I've always told myself that I get the best ideas in the middle of the night, but I'm not exactly sure if thats true or not. Yes, my mind does wonder alot, but lately, all I can think about are sad things. I think about all the people I love that are leaving me so soon. Sooner than I relize. And there is nothing I can do to hang onto them any longer. Thinking about all that makes me appreciate time and how you spend it in your life so much more.
Lately, the smallest things have been driving me crazy! I just found out that my ex of three years is dating one of my old best friends from high school. I know that shouldn't bother me. Honestly, I am happy for him. But it just makes me feel really weird somehow. But I am more weirded out by the fact that we used to hang out and go on double dates all the time. It's funny how life works sometimes.
I always wondered if I let things get to me too much. Because I know i shouldn't let that scenario bother me, but it still does somehow. Maybe I just shouldn't care about things anymore. Sometimes thats harder said than done. I try not to be a negative person, but when I see or hear about things that hurt me, all I can do is close myself up and wonder what I did wrong to make that situation happen. God, why do I do that?! No wonder I don't have a boyfriend! At least I am aware of the fact that I do it... Thats a good thing, right?
God, I hate being in these types of moods. You can never seem to get out of them.
Lately, I have been trying to pray alot more often. Especially when I get sad. My friend Joe has been trying to get me to understand mormon beliefs lately. They are actually really interesting. We have had some amazing discusions about their religion. He even gave me his old book of mormon to keep so when he is on his mission I can continue to read about it. Don't worry guys, I'm not going to become a mormon anytime soon. I just think it is interesting to read about.
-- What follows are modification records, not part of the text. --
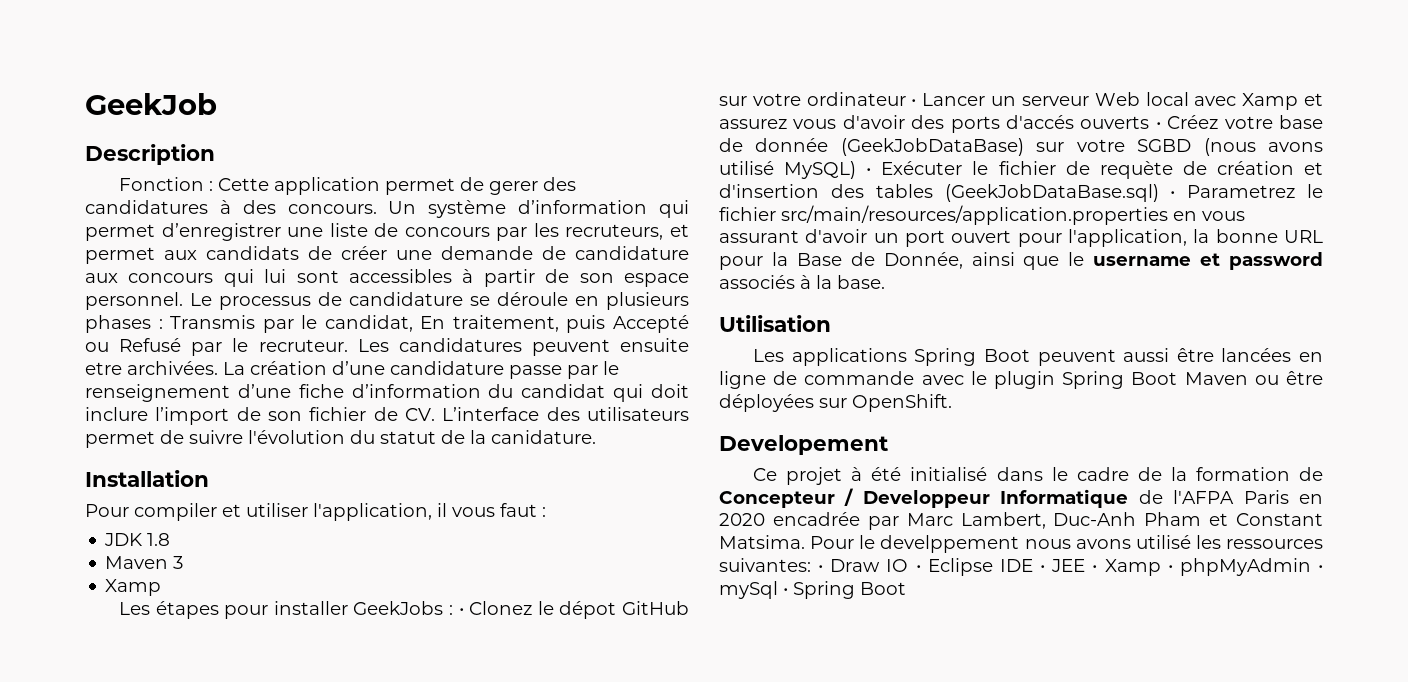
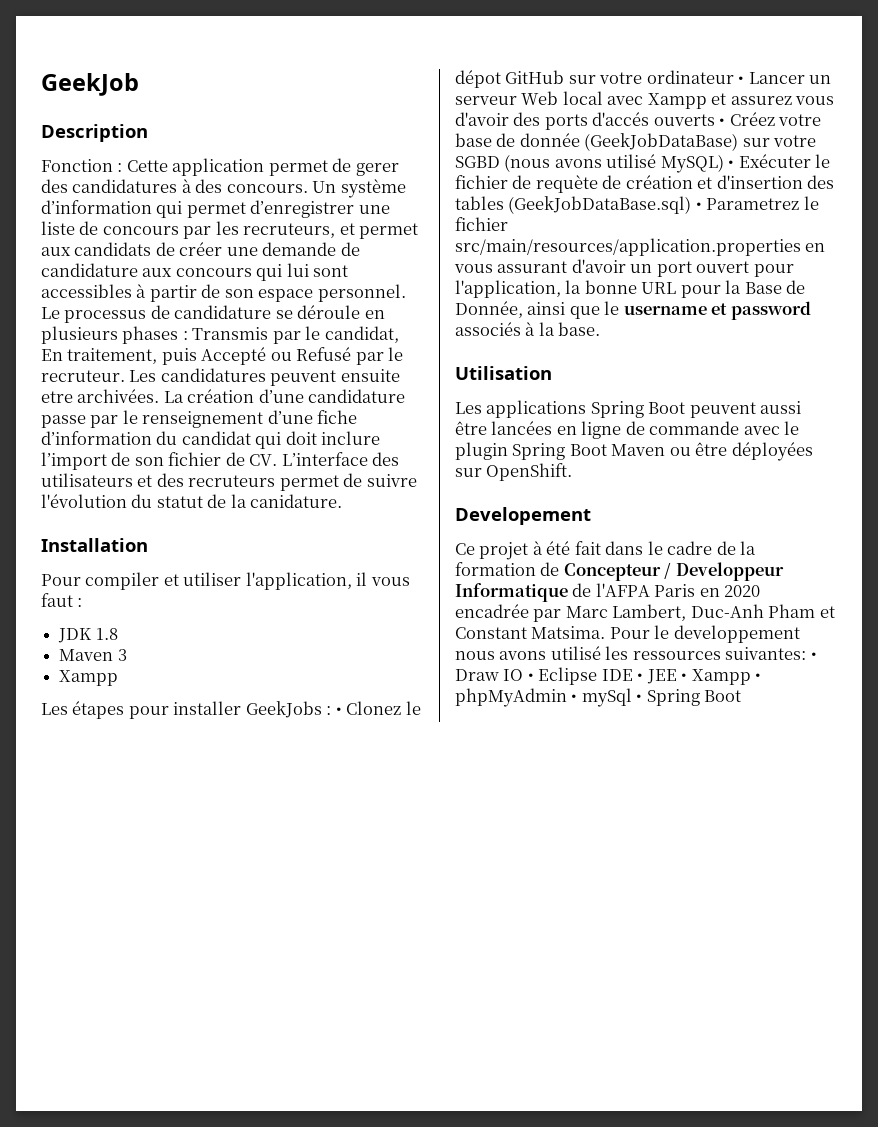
(689, 414) none -> [137,473,276,487] et des recruteurs
[105,579,162,596] Xamp -> [59,670,119,686] Xampp
[1242,93,1299,110] Xamp -> [647,93,707,109] Xampp
[910,467,988,481] initialisé -> [574,541,601,555] fait
[880,535,1020,553] develppement -> [673,625,800,643] developpement
[1104,559,1161,576] Xamp -> [691,669,751,685] Xampp

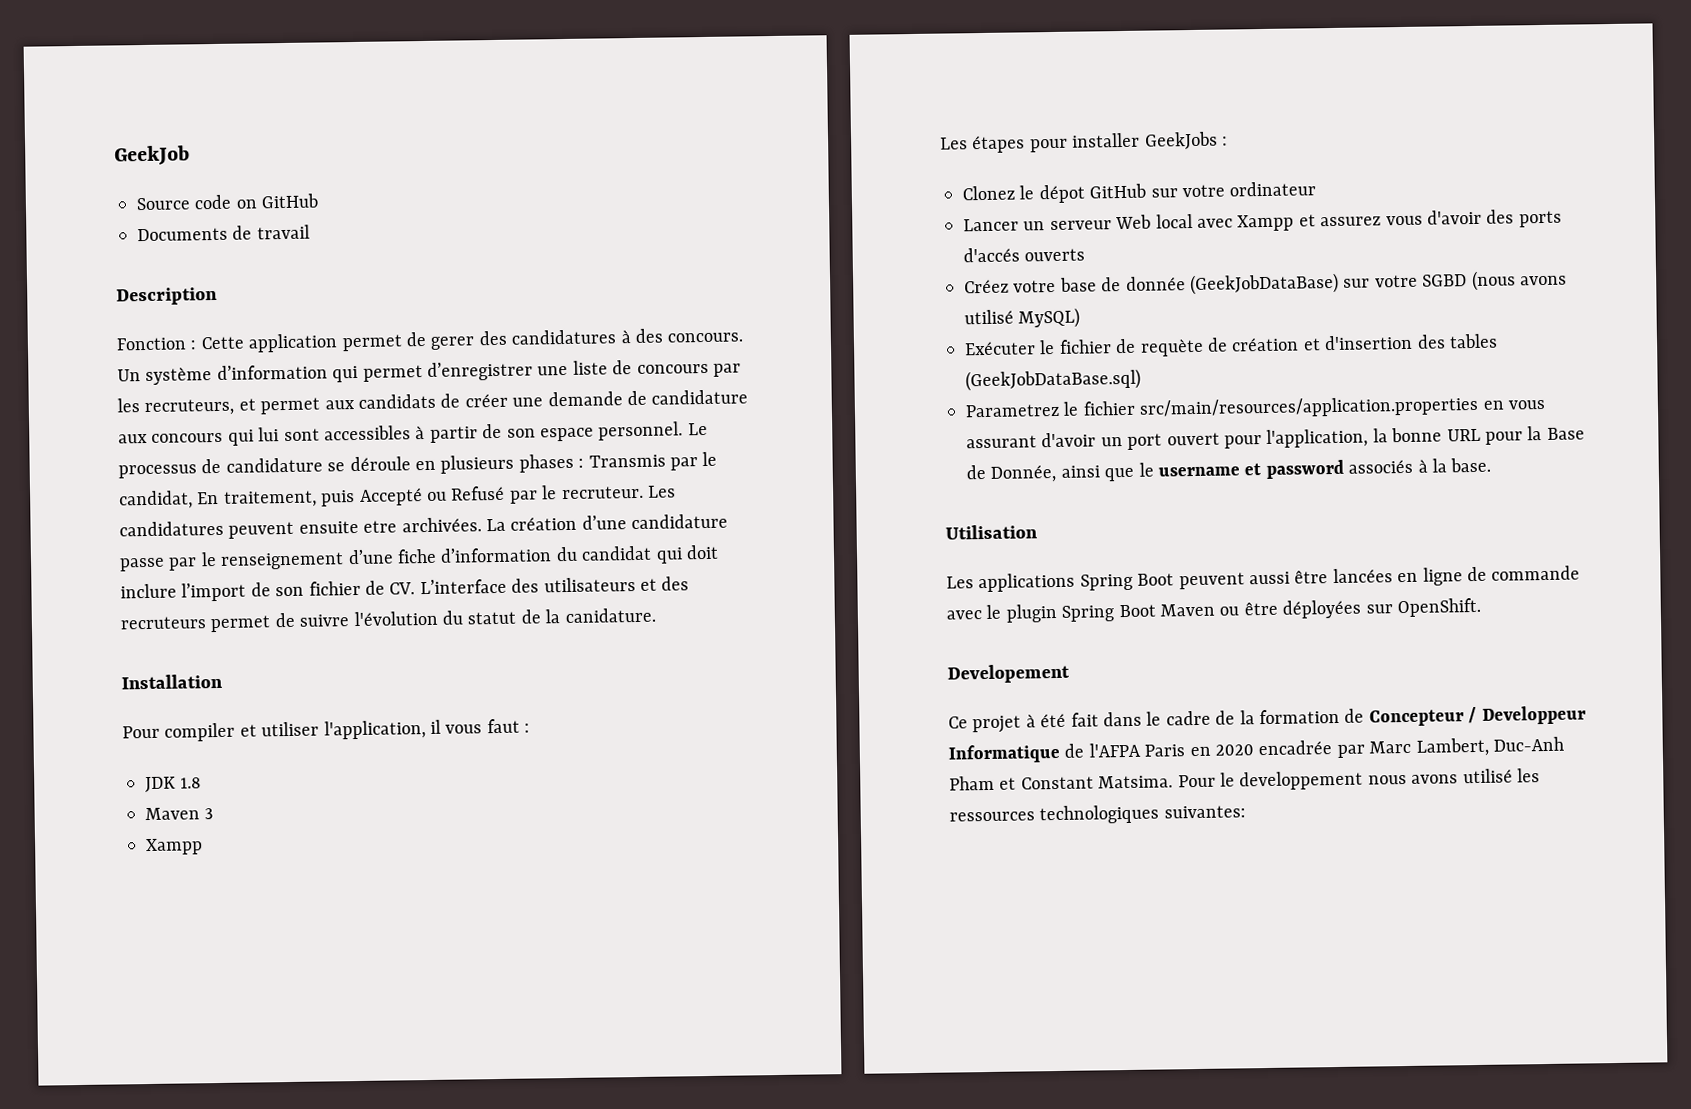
(139, 84) none -> [136,193,319,211] [137,224,310,242] // Source code on GitHub // Documents de travail
[335,707,342,715] • -> (1228, 141) //
[738,76,745,84] • -> (1317, 189) //
[719,118,726,126] • -> (1086, 255) //
[728,160,735,168] • -> (1081, 318) //
[695,202,702,210] • -> (1141, 380) //
[725,647,817,660] [455,667,762,685] [455,688,742,707] suivantes: • Draw IO • Eclipse IDE • JEE • Xampp • phpMyAdmin • mySql • Spring Boot -> [1039,804,1246,825] technologiques suivantes:

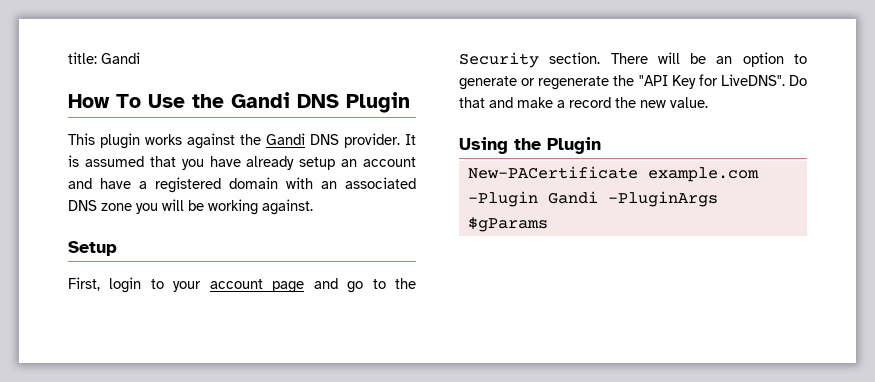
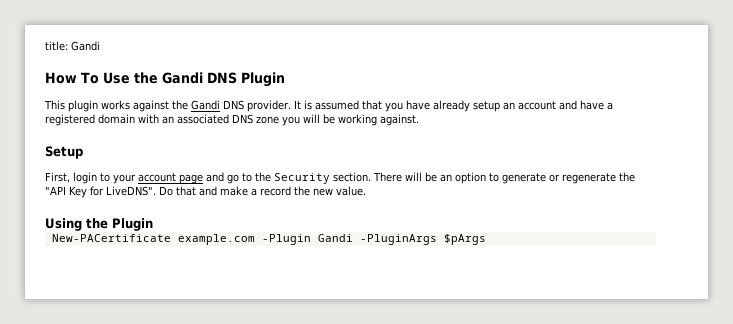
[467,217,548,232] $gParams -> [443,234,486,245] $pArgs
I think I found a new hobby! I used to draw alot and make scrapbooks all the time for friends and loved ones. But lately I have been getting into painting real pictures and doing "hands on" things like makeing jewelry. It is actually very relaxing and gives me time to think about alot of things going on in my life. Also, I have been having alot of fun decorateing my apartment lately with really cool stuff. Yeah for IKEA!!!!!